[What the task asks] No pictures belong in the copy. Retype exactly, and only, the stretch of lines below from the one with "border: 1px solid" through the one with "-> <div> <span>Adobe".

[Available data]
=== Begin Enclosure ===
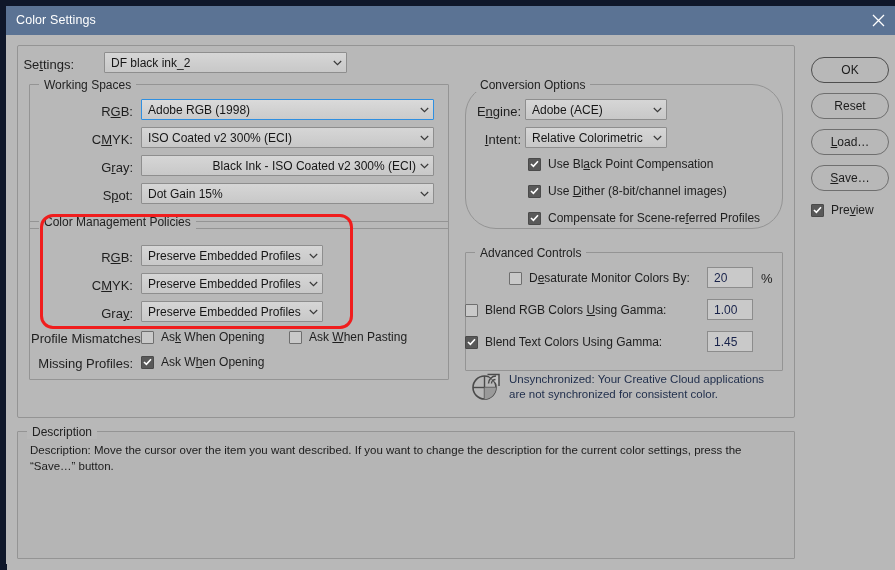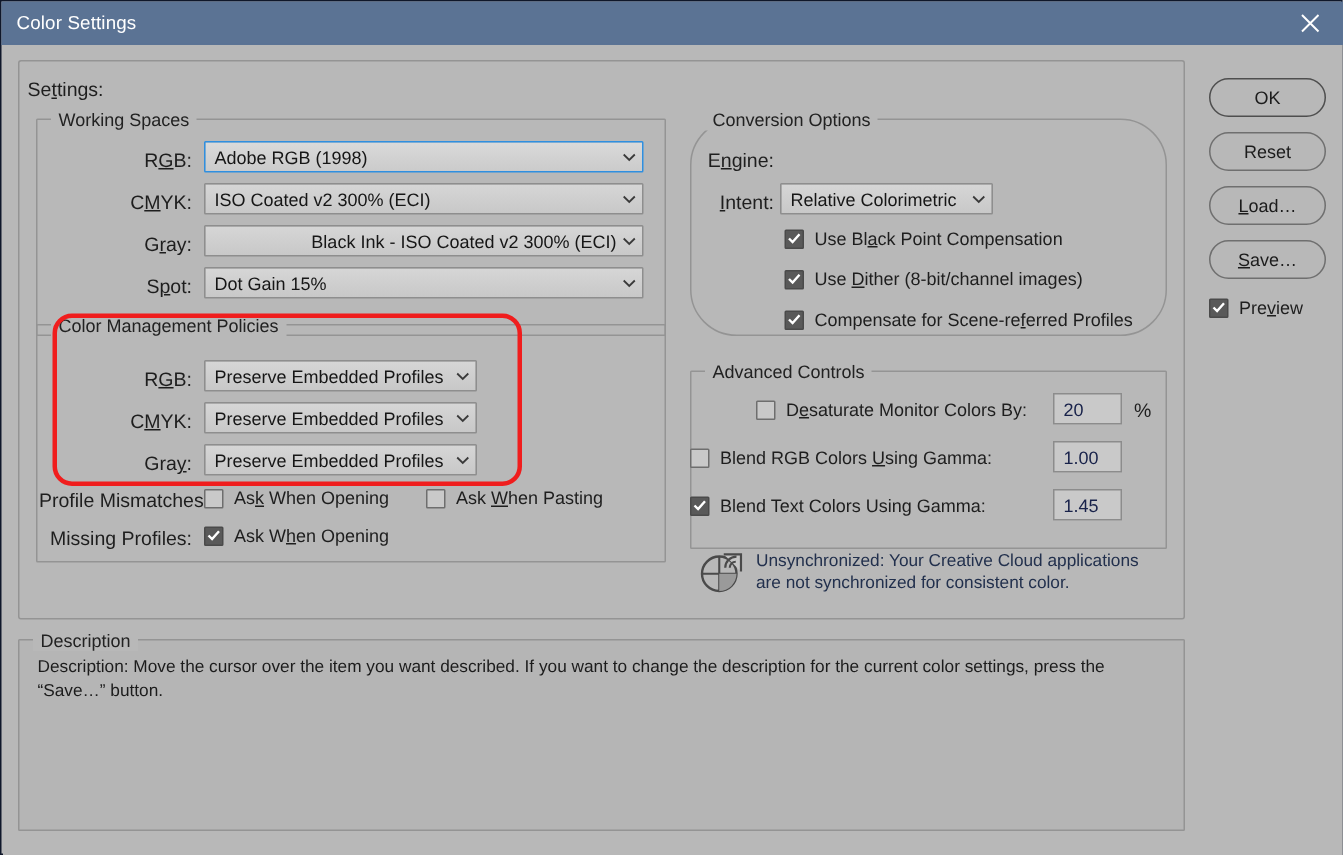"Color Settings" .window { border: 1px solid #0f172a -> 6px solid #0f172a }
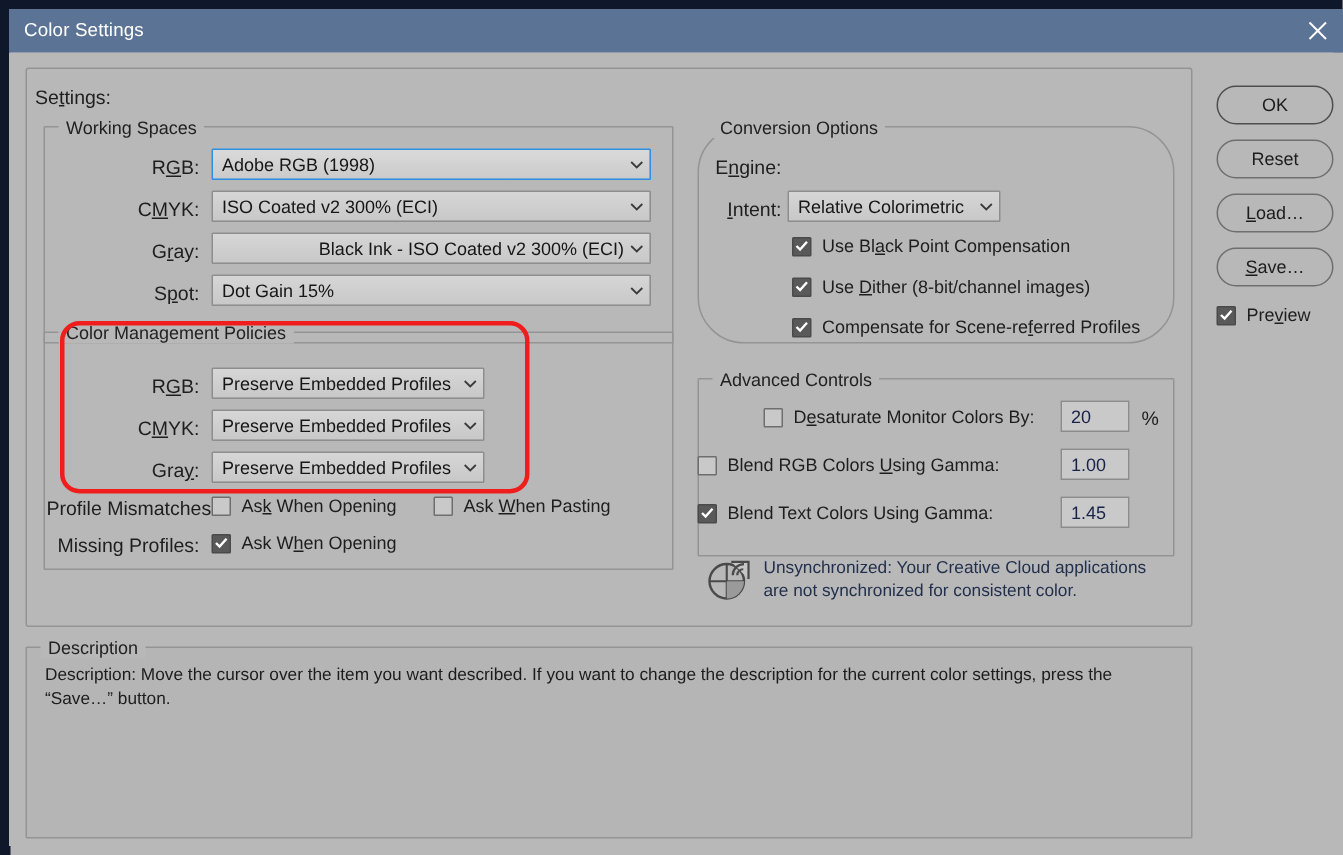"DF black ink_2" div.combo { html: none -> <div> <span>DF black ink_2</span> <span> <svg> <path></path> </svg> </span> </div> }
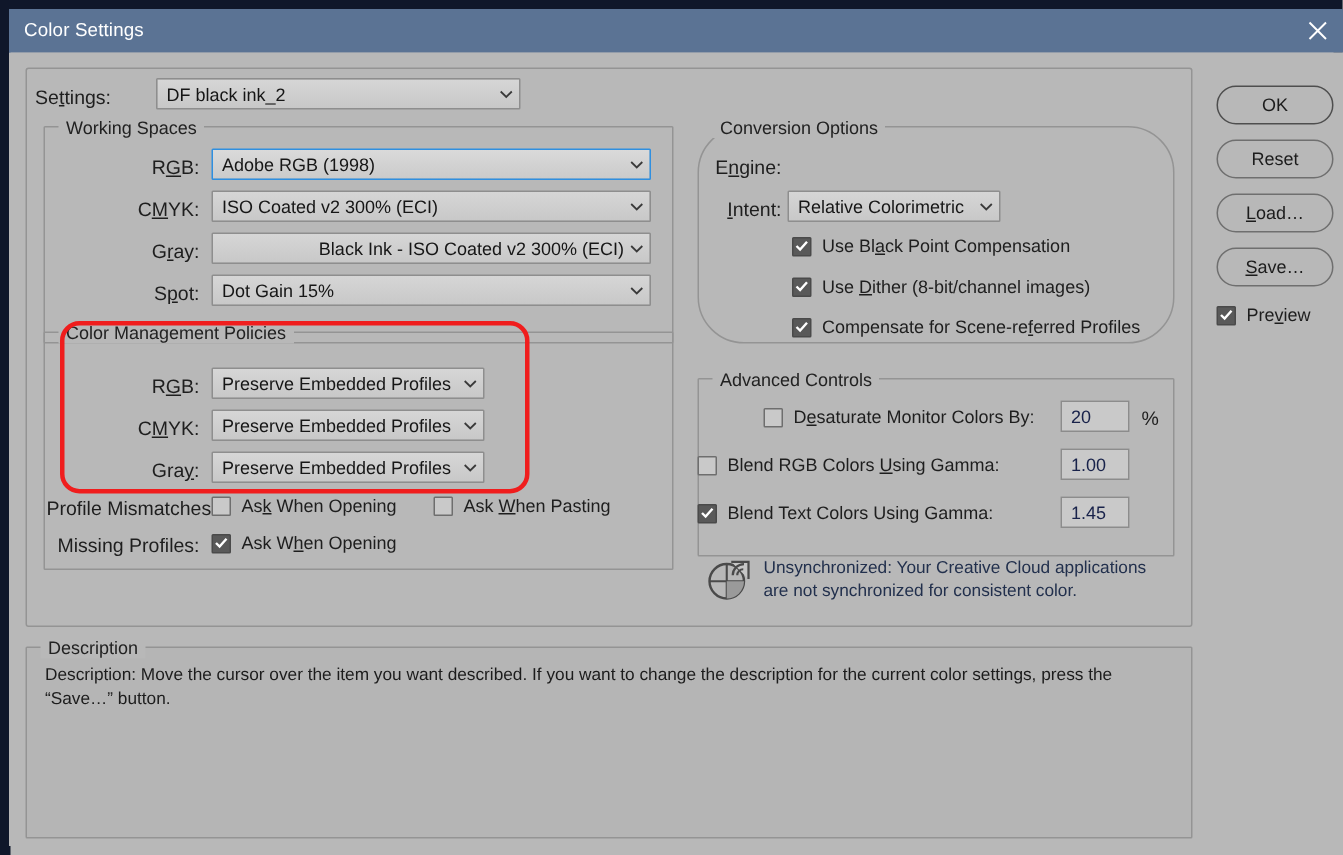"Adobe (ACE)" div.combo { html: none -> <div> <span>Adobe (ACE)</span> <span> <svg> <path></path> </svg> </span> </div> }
=== End Enclosure ===
=== Begin Enclosure ===
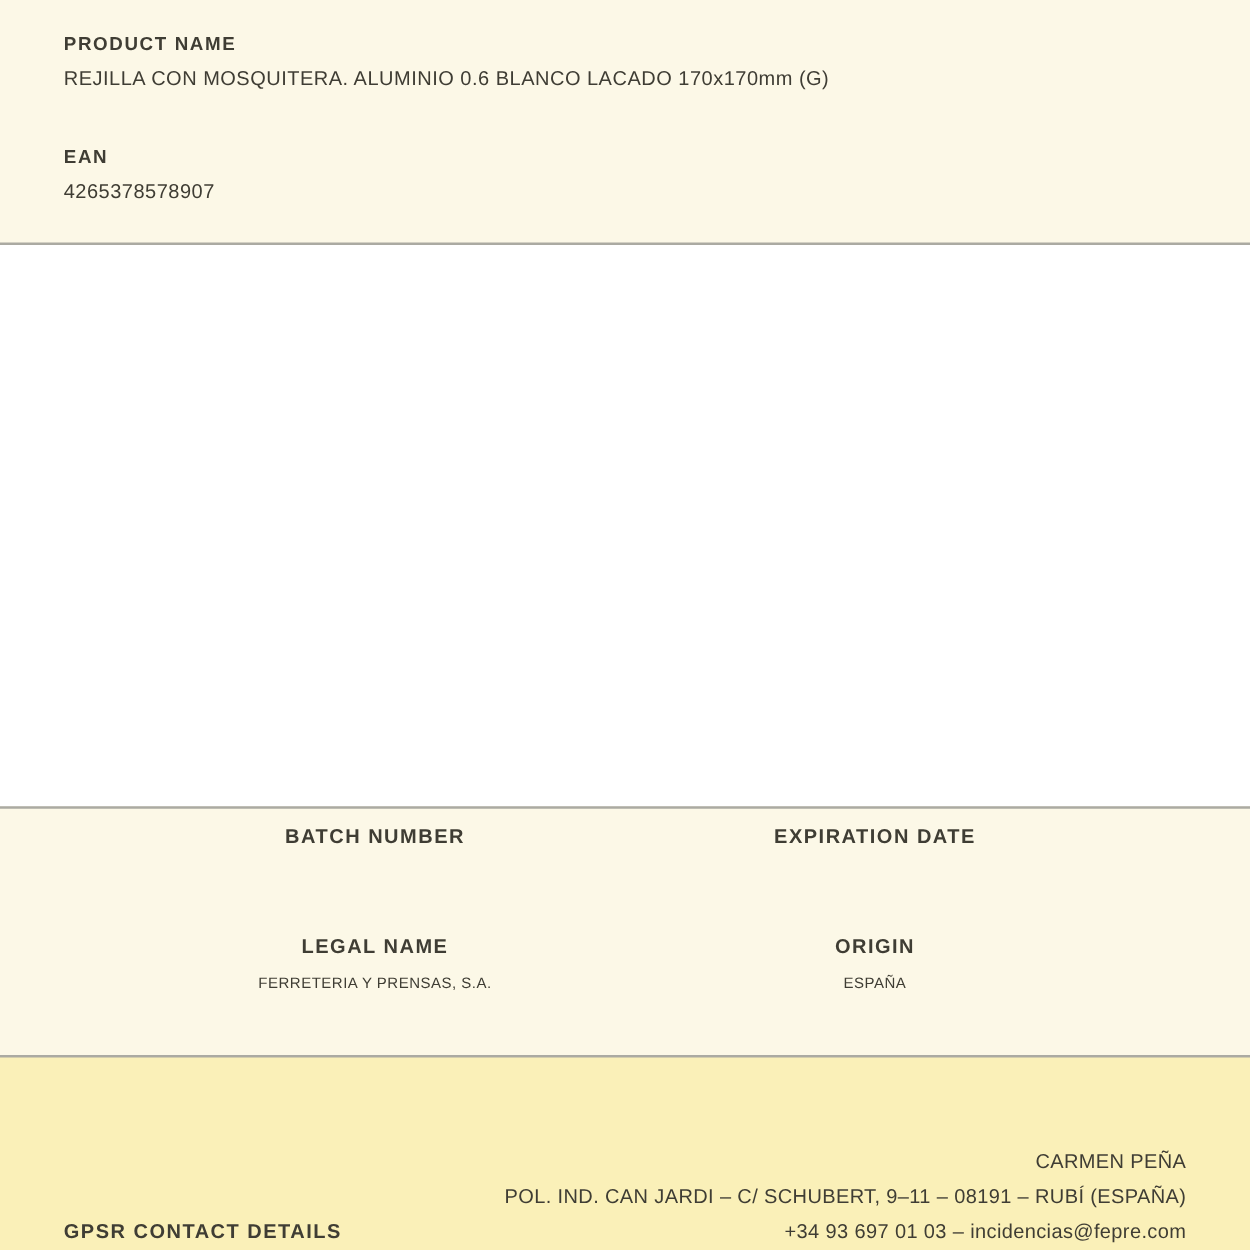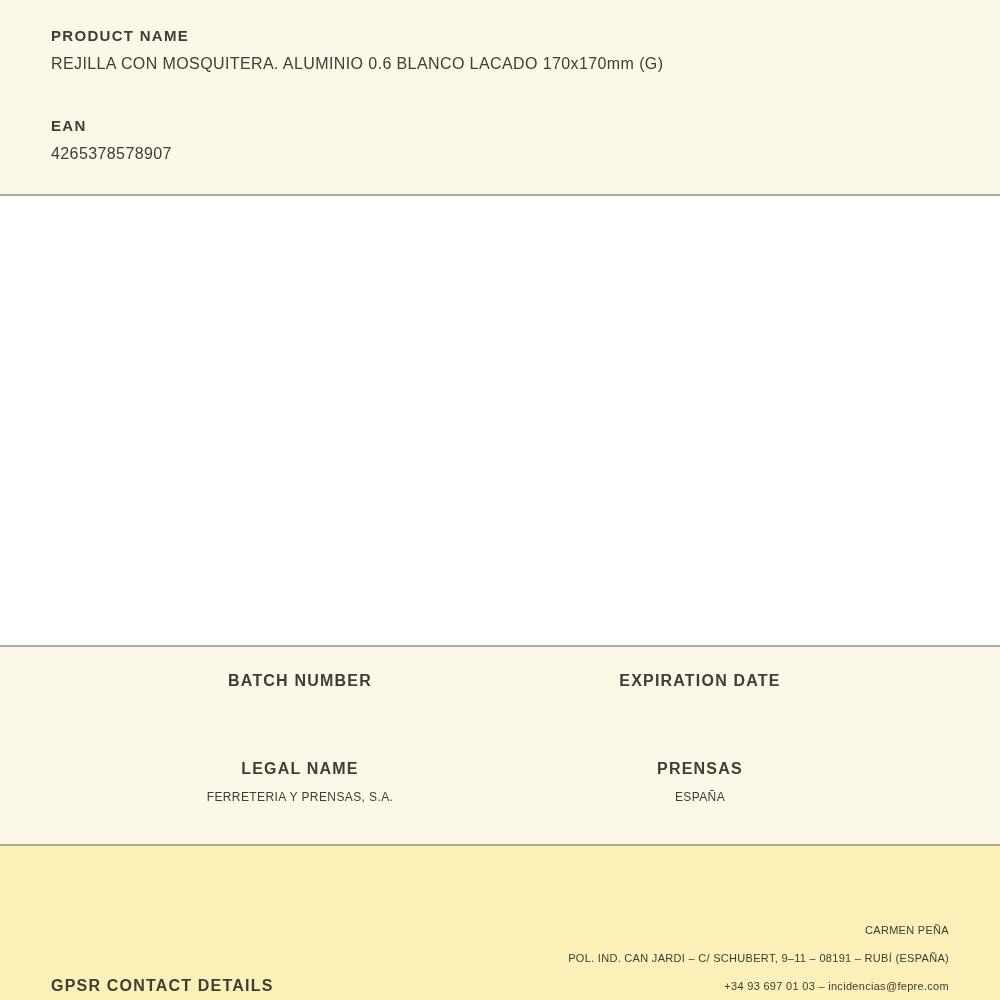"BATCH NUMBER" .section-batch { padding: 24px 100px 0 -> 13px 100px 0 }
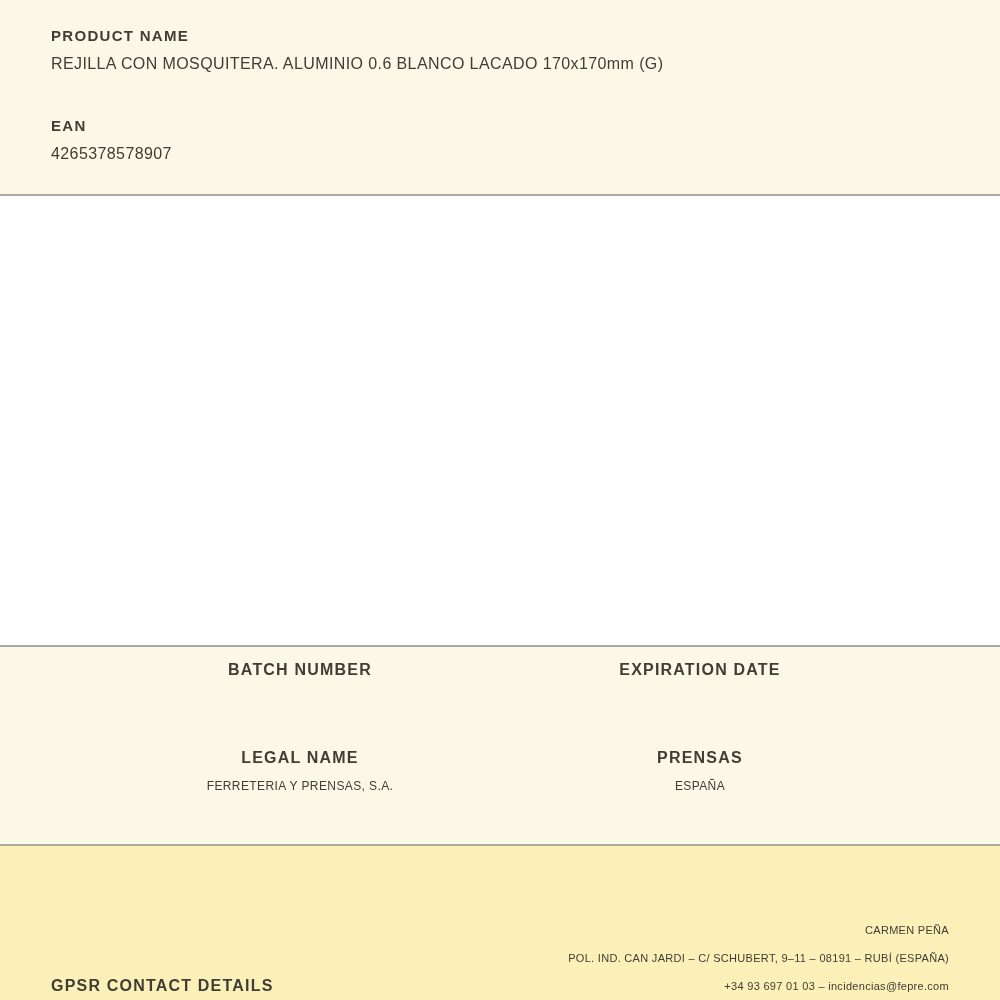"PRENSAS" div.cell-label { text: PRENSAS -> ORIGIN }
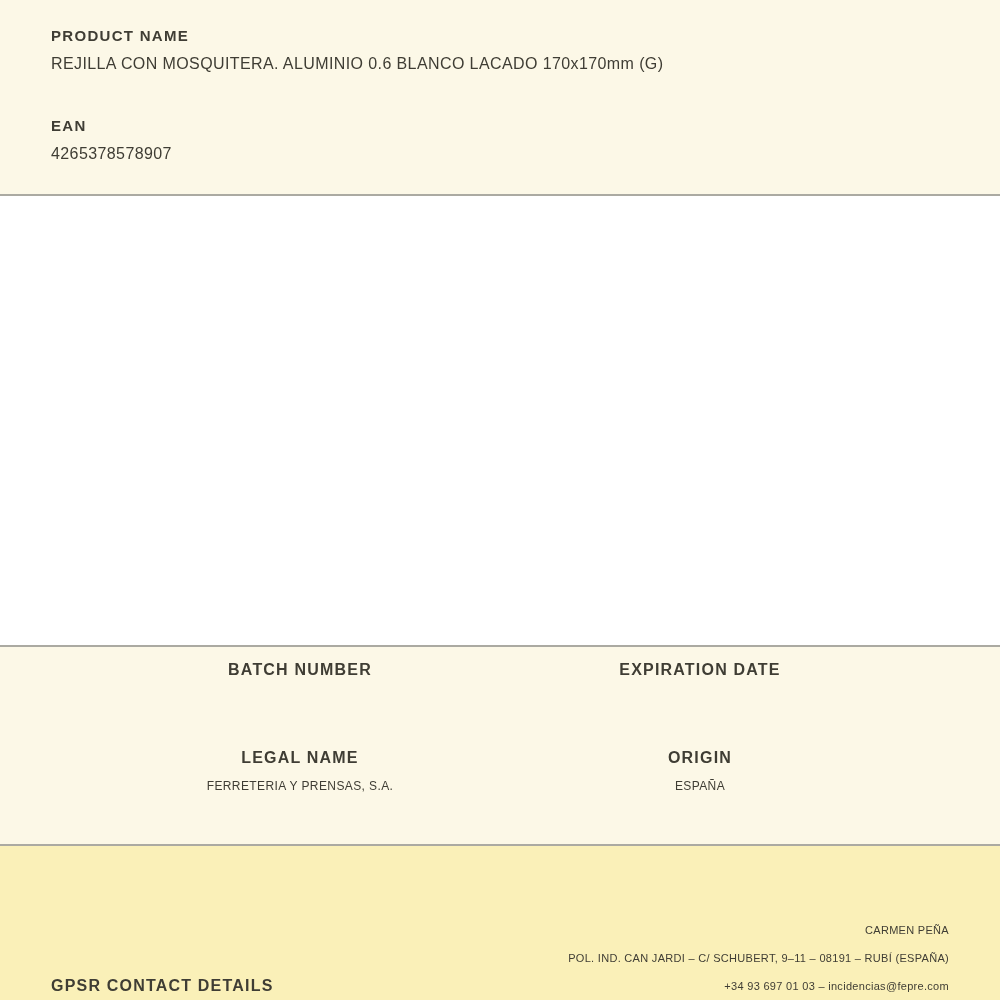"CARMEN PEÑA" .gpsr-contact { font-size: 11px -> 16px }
=== End Enclosure ===
[Result of the task]
"Color Settings" .window { border: 1px solid #0f172a -> 6px solid #0f172a }
"DF black ink_2" div.combo { html: none -> <div> <span>DF black ink_2</span> <span> <svg> <path></path> </svg> </span> </div> }
"Adobe (ACE)" div.combo { html: none -> <div> <span>Adobe (ACE)</span> <span> <svg> <path></path> </svg> </span> </div> }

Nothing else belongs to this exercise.